WHAT THE TASK REQUIRES
Print exactly the lines below between the line holding "text: 20 ->" and the line holding "padding: 0 16px", inclusive, and nothing more.

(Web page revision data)
# # # # #
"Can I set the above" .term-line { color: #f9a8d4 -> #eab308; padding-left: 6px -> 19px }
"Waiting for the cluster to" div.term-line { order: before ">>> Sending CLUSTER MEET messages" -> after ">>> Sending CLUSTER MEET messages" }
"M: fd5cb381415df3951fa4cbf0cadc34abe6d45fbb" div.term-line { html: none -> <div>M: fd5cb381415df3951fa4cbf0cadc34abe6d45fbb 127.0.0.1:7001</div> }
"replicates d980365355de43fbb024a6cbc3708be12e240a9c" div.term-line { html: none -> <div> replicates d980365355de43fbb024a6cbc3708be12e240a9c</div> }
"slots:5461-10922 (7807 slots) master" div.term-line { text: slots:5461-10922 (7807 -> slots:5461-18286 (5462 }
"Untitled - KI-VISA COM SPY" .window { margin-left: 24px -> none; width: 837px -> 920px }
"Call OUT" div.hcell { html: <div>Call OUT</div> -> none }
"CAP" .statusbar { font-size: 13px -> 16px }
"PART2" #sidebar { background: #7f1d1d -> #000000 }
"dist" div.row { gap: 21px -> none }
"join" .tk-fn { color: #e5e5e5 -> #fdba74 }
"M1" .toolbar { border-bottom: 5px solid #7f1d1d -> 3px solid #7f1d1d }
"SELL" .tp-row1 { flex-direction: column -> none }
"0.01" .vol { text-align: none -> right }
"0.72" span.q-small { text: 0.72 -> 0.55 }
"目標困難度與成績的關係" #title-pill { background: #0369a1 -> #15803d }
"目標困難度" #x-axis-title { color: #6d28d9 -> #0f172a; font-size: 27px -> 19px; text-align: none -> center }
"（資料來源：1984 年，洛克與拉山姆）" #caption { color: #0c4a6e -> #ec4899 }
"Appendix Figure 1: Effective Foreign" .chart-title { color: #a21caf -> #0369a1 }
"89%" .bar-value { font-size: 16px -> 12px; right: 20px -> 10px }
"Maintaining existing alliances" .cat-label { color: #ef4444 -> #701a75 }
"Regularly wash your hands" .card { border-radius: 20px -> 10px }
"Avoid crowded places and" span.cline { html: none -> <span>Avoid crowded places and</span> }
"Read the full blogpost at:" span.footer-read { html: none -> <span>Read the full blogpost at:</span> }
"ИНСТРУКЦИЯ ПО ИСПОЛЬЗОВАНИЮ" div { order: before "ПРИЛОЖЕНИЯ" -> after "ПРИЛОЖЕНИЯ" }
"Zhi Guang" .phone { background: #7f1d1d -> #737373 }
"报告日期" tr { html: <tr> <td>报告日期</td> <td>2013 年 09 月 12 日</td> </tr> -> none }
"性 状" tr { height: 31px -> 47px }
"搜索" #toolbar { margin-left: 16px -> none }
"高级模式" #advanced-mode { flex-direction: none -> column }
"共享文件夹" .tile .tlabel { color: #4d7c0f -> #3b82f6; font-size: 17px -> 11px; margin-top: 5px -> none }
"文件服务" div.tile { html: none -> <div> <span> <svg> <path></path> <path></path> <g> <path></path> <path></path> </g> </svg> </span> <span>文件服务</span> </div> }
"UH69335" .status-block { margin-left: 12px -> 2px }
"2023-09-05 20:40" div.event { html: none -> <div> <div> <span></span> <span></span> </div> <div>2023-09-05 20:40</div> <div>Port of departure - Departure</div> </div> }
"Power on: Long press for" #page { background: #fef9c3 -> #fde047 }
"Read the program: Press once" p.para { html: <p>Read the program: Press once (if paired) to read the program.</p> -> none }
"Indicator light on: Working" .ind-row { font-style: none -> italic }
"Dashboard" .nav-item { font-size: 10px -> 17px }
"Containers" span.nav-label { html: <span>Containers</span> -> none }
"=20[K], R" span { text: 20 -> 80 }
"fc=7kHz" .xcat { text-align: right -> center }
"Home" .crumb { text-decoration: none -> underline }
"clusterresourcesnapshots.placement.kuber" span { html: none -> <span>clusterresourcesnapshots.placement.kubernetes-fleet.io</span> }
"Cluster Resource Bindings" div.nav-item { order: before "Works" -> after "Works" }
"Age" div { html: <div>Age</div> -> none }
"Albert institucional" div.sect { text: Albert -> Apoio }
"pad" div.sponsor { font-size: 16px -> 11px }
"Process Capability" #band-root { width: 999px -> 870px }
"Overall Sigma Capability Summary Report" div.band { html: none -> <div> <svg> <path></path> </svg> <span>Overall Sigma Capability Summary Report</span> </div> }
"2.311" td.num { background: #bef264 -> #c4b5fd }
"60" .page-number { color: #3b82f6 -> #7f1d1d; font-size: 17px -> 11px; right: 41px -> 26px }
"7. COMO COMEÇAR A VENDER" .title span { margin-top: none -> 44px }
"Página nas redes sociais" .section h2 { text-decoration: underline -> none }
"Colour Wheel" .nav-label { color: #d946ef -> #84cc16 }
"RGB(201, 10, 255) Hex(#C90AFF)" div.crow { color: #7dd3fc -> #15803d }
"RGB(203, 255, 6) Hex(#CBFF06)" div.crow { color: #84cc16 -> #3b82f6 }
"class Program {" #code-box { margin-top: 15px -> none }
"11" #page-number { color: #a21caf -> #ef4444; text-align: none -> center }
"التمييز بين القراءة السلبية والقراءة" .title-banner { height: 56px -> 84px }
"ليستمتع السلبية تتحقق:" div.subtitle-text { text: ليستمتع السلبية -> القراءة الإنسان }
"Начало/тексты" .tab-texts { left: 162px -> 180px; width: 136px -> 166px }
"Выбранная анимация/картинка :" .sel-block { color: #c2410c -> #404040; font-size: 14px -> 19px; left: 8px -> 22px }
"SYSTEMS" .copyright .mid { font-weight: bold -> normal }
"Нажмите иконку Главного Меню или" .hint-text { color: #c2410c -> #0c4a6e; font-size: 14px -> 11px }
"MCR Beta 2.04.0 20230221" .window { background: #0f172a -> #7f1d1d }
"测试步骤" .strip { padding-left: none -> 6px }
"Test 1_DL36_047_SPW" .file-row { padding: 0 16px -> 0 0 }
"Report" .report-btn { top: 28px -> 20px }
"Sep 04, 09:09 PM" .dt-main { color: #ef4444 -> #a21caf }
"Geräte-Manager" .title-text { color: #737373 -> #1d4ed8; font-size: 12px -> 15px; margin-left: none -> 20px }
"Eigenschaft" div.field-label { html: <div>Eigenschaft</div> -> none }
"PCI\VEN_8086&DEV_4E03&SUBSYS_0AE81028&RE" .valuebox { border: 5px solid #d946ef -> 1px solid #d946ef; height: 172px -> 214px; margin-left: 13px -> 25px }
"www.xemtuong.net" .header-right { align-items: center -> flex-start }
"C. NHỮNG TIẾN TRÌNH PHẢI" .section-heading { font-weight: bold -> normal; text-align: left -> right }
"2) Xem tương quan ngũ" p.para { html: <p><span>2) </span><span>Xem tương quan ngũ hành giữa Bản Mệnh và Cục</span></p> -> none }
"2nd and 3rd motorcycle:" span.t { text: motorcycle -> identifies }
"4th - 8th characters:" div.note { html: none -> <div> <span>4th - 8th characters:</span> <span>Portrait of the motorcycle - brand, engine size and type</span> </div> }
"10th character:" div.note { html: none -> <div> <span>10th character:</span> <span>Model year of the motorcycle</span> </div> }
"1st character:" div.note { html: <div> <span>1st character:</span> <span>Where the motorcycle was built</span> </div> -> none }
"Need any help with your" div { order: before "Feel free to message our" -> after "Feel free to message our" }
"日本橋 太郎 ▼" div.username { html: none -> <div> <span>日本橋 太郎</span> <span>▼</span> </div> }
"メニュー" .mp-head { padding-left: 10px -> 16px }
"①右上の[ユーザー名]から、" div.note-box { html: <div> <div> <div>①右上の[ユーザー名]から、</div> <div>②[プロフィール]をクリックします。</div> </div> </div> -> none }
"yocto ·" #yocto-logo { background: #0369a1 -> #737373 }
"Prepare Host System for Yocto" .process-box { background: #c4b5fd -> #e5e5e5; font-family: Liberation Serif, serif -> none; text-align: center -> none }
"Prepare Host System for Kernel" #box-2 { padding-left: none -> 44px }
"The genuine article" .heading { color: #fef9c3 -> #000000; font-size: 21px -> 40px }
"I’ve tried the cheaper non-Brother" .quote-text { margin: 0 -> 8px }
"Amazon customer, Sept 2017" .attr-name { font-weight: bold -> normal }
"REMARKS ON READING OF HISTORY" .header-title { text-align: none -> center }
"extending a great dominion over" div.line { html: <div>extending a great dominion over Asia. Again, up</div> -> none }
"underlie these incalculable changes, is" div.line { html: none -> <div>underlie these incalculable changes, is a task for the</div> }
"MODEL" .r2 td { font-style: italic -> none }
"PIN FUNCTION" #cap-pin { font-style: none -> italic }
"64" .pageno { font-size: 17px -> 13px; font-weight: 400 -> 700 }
# # # # #
TASK ANSWER
"=20[K], R" span { text: 20 -> 80 }
"fc=7kHz" .xcat { text-align: right -> center }
"Home" .crumb { text-decoration: none -> underline }
"clusterresourcesnapshots.placement.kuber" span { html: none -> <span>clusterresourcesnapshots.placement.kubernetes-fleet.io</span> }
"Cluster Resource Bindings" div.nav-item { order: before "Works" -> after "Works" }
"Age" div { html: <div>Age</div> -> none }
"Albert institucional" div.sect { text: Albert -> Apoio }
"pad" div.sponsor { font-size: 16px -> 11px }
"Process Capability" #band-root { width: 999px -> 870px }
"Overall Sigma Capability Summary Report" div.band { html: none -> <div> <svg> <path></path> </svg> <span>Overall Sigma Capability Summary Report</span> </div> }
"2.311" td.num { background: #bef264 -> #c4b5fd }
"60" .page-number { color: #3b82f6 -> #7f1d1d; font-size: 17px -> 11px; right: 41px -> 26px }
"7. COMO COMEÇAR A VENDER" .title span { margin-top: none -> 44px }
"Página nas redes sociais" .section h2 { text-decoration: underline -> none }
"Colour Wheel" .nav-label { color: #d946ef -> #84cc16 }
"RGB(201, 10, 255) Hex(#C90AFF)" div.crow { color: #7dd3fc -> #15803d }
"RGB(203, 255, 6) Hex(#CBFF06)" div.crow { color: #84cc16 -> #3b82f6 }
"class Program {" #code-box { margin-top: 15px -> none }
"11" #page-number { color: #a21caf -> #ef4444; text-align: none -> center }
"التمييز بين القراءة السلبية والقراءة" .title-banner { height: 56px -> 84px }
"ليستمتع السلبية تتحقق:" div.subtitle-text { text: ليستمتع السلبية -> القراءة الإنسان }
"Начало/тексты" .tab-texts { left: 162px -> 180px; width: 136px -> 166px }
"Выбранная анимация/картинка :" .sel-block { color: #c2410c -> #404040; font-size: 14px -> 19px; left: 8px -> 22px }
"SYSTEMS" .copyright .mid { font-weight: bold -> normal }
"Нажмите иконку Главного Меню или" .hint-text { color: #c2410c -> #0c4a6e; font-size: 14px -> 11px }
"MCR Beta 2.04.0 20230221" .window { background: #0f172a -> #7f1d1d }
"测试步骤" .strip { padding-left: none -> 6px }
"Test 1_DL36_047_SPW" .file-row { padding: 0 16px -> 0 0 }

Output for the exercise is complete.